Records excerpted from a collection:
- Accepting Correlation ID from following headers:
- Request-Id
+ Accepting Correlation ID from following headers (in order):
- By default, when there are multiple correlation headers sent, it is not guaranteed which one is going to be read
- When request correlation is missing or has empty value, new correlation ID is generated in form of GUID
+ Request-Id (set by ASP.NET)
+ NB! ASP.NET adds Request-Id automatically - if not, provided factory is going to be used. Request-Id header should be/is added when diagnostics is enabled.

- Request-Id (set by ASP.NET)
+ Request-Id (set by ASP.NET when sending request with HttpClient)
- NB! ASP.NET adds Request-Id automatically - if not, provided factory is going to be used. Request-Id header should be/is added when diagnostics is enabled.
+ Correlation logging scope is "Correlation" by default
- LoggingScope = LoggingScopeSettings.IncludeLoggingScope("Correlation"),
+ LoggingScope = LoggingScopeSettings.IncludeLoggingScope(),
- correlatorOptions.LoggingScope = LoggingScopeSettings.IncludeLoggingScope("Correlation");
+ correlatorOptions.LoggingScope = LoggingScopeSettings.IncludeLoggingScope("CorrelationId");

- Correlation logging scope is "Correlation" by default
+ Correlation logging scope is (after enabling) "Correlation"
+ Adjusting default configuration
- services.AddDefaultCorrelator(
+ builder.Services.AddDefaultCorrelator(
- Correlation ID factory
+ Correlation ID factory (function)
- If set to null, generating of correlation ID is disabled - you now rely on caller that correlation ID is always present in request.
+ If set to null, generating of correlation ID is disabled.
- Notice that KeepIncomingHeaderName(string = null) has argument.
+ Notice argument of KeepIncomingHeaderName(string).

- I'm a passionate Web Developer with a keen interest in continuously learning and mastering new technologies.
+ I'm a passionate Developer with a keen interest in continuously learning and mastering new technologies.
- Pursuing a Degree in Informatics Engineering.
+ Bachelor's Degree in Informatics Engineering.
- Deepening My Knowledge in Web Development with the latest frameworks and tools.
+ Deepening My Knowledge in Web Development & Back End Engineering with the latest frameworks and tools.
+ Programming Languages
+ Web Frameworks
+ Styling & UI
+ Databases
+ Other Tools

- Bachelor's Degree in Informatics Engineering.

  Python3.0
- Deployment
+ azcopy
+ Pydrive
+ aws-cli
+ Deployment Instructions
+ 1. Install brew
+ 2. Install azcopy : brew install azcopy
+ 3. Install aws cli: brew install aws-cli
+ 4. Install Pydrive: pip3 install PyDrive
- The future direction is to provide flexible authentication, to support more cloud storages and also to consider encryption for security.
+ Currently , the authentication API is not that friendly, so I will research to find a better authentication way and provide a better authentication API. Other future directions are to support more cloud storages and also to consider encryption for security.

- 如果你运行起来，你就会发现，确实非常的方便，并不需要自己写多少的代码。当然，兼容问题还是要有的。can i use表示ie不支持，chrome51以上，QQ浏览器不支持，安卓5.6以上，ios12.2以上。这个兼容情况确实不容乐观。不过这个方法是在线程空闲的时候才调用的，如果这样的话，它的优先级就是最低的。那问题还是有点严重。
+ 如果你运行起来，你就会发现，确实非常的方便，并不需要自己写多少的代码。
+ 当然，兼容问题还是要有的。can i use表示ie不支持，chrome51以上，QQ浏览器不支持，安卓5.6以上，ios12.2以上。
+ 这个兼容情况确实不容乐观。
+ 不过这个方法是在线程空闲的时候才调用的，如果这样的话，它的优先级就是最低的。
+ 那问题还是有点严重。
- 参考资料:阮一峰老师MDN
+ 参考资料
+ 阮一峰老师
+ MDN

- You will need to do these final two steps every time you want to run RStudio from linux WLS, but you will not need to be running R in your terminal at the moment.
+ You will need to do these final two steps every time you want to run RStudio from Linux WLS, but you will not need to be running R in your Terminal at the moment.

Work instruction: Copy all of the data exactly.

Output of the exercise:
- Accepting Correlation ID from following headers:
- Request-Id
+ Accepting Correlation ID from following headers (in order):
- By default, when there are multiple correlation headers sent, it is not guaranteed which one is going to be read
- When request correlation is missing or has empty value, new correlation ID is generated in form of GUID
+ Request-Id (set by ASP.NET)
+ NB! ASP.NET adds Request-Id automatically - if not, provided factory is going to be used. Request-Id header should be/is added when diagnostics is enabled.

- Request-Id (set by ASP.NET)
+ Request-Id (set by ASP.NET when sending request with HttpClient)
- NB! ASP.NET adds Request-Id automatically - if not, provided factory is going to be used. Request-Id header should be/is added when diagnostics is enabled.
+ Correlation logging scope is "Correlation" by default
- LoggingScope = LoggingScopeSettings.IncludeLoggingScope("Correlation"),
+ LoggingScope = LoggingScopeSettings.IncludeLoggingScope(),
- correlatorOptions.LoggingScope = LoggingScopeSettings.IncludeLoggingScope("Correlation");
+ correlatorOptions.LoggingScope = LoggingScopeSettings.IncludeLoggingScope("CorrelationId");

- Correlation logging scope is "Correlation" by default
+ Correlation logging scope is (after enabling) "Correlation"
+ Adjusting default configuration
- services.AddDefaultCorrelator(
+ builder.Services.AddDefaultCorrelator(
- Correlation ID factory
+ Correlation ID factory (function)
- If set to null, generating of correlation ID is disabled - you now rely on caller that correlation ID is always present in request.
+ If set to null, generating of correlation ID is disabled.
- Notice that KeepIncomingHeaderName(string = null) has argument.
+ Notice argument of KeepIncomingHeaderName(string).

- I'm a passionate Web Developer with a keen interest in continuously learning and mastering new technologies.
+ I'm a passionate Developer with a keen interest in continuously learning and mastering new technologies.
- Pursuing a Degree in Informatics Engineering.
+ Bachelor's Degree in Informatics Engineering.
- Deepening My Knowledge in Web Development with the latest frameworks and tools.
+ Deepening My Knowledge in Web Development & Back End Engineering with the latest frameworks and tools.
+ Programming Languages
+ Web Frameworks
+ Styling & UI
+ Databases
+ Other Tools

- Bachelor's Degree in Informatics Engineering.

  Python3.0
- Deployment
+ azcopy
+ Pydrive
+ aws-cli
+ Deployment Instructions
+ 1. Install brew
+ 2. Install azcopy : brew install azcopy
+ 3. Install aws cli: brew install aws-cli
+ 4. Install Pydrive: pip3 install PyDrive
- The future direction is to provide flexible authentication, to support more cloud storages and also to consider encryption for security.
+ Currently , the authentication API is not that friendly, so I will research to find a better authentication way and provide a better authentication API. Other future directions are to support more cloud storages and also to consider encryption for security.

- 如果你运行起来，你就会发现，确实非常的方便，并不需要自己写多少的代码。当然，兼容问题还是要有的。can i use表示ie不支持，chrome51以上，QQ浏览器不支持，安卓5.6以上，ios12.2以上。这个兼容情况确实不容乐观。不过这个方法是在线程空闲的时候才调用的，如果这样的话，它的优先级就是最低的。那问题还是有点严重。
+ 如果你运行起来，你就会发现，确实非常的方便，并不需要自己写多少的代码。
+ 当然，兼容问题还是要有的。can i use表示ie不支持，chrome51以上，QQ浏览器不支持，安卓5.6以上，ios12.2以上。
+ 这个兼容情况确实不容乐观。
+ 不过这个方法是在线程空闲的时候才调用的，如果这样的话，它的优先级就是最低的。
+ 那问题还是有点严重。
- 参考资料:阮一峰老师MDN
+ 参考资料
+ 阮一峰老师
+ MDN

- You will need to do these final two steps every time you want to run RStudio from linux WLS, but you will not need to be running R in your terminal at the moment.
+ You will need to do these final two steps every time you want to run RStudio from Linux WLS, but you will not need to be running R in your Terminal at the moment.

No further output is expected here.